His advice was to be researched, direct, and specific. Explain exactly why you are reaching out. Make your value clear in plain language that someone outside your field could understand. If you can explain a marketing strategy to someone with no marketing background, Kev argued, you truly understand it. That level of clarity is what gets remembered in a networking conversation and in an interview.

Kev also reminded us that Canada, and Toronto in particular, is a country and city that people choose intentionally. That choice matters. There is something meaningful about deciding to build a life in a place rather than just being born into it.

There is a reason I chose Toronto as well over every other city in Canada when I moved from Dhaka. This city is one of the most diverse talent markets in North America. Kev himself pointed out during the session that Arabic, Hindi, Urdu, Spanish, and Mandarin are becoming genuine professional advantages here, because the companies serving these communities need people who can authentically communicate with them.

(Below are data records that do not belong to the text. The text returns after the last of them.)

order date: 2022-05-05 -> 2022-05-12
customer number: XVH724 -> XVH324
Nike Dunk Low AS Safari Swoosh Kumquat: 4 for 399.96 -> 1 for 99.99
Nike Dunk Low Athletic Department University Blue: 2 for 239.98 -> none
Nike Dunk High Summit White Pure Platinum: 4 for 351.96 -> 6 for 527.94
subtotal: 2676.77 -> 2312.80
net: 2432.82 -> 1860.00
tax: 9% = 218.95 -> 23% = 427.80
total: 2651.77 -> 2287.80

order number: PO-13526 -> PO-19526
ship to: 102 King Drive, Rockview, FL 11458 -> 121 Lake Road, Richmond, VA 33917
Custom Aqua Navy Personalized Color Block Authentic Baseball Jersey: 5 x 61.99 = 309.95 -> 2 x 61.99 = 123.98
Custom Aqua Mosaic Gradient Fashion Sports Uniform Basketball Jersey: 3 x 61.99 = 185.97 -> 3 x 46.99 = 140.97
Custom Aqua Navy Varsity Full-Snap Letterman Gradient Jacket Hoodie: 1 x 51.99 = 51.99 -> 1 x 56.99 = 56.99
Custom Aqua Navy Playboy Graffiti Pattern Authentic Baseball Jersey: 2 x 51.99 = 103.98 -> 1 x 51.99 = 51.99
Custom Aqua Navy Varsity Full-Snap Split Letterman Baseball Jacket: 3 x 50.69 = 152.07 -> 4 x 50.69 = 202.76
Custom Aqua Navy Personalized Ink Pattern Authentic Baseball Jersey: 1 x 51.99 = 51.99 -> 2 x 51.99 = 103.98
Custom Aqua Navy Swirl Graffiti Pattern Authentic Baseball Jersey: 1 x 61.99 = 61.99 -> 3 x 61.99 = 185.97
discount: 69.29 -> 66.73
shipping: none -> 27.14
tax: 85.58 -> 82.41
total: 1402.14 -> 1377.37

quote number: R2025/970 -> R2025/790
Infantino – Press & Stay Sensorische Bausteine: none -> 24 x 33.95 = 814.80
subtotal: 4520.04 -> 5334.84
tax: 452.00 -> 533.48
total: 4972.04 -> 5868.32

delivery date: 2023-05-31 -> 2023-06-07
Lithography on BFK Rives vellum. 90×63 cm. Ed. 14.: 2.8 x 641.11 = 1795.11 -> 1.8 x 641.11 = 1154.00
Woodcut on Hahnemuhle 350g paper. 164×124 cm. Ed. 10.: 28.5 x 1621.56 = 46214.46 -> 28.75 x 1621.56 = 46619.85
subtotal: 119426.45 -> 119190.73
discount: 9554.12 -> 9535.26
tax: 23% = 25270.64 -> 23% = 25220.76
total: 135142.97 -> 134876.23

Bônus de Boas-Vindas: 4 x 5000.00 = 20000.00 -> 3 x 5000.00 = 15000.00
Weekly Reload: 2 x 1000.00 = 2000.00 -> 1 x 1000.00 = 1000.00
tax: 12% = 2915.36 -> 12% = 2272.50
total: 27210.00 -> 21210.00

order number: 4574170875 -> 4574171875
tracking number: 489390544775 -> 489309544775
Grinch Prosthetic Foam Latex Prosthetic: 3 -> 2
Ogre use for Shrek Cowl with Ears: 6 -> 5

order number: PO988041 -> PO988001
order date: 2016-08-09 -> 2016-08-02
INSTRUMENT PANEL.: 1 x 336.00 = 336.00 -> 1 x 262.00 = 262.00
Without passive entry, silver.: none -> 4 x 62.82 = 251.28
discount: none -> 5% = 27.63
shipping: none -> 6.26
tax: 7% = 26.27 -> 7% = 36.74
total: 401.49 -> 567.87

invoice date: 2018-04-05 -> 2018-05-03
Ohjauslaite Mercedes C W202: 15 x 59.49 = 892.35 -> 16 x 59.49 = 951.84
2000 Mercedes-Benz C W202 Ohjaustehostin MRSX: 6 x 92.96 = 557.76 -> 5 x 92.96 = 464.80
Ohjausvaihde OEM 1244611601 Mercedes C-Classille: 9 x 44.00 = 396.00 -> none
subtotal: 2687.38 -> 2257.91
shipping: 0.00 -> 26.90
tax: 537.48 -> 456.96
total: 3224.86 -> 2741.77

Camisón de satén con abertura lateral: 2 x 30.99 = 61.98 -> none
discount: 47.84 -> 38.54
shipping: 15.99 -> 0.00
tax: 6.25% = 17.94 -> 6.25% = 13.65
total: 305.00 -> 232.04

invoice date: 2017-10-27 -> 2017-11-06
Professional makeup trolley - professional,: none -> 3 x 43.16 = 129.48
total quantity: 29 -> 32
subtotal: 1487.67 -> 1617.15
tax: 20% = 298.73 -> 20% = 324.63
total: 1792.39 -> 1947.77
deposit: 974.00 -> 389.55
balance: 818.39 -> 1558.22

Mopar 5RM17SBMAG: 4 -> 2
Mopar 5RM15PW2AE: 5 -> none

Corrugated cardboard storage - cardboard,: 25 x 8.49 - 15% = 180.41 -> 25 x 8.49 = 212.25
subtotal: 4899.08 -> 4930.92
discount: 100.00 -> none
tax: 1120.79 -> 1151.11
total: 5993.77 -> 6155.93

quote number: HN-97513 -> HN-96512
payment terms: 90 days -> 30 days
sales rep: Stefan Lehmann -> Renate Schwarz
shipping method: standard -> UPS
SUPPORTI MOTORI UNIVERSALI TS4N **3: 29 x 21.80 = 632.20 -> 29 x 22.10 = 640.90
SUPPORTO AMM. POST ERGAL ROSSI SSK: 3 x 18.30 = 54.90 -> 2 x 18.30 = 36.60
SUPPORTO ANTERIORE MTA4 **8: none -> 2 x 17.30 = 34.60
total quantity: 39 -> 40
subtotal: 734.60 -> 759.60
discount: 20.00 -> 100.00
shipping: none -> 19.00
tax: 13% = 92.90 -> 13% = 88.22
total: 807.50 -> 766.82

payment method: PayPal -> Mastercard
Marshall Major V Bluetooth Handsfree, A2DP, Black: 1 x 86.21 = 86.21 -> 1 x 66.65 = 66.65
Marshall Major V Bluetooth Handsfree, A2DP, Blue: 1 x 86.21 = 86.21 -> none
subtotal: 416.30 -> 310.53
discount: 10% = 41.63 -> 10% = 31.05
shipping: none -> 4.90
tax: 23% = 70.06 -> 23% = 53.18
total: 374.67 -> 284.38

Digital marketing in Toronto is not one industry. It touches finance, insurance, technology, entertainment, healthcare, and more. Organizations like Scotiabank, American Express, MLSE, and hundreds of others are actively hiring people who understand diverse audiences and can execute across platforms. That is exactly the kind of environment where my background across Bangladesh and North America becomes an asset rather than a question mark.

George Brown’s “City is Our Classroom” philosophy became real with a room full of international students talking about bias, barriers, and how to get through both. I am grateful to have been in the session, and I am applying the lessons learned one step at a time.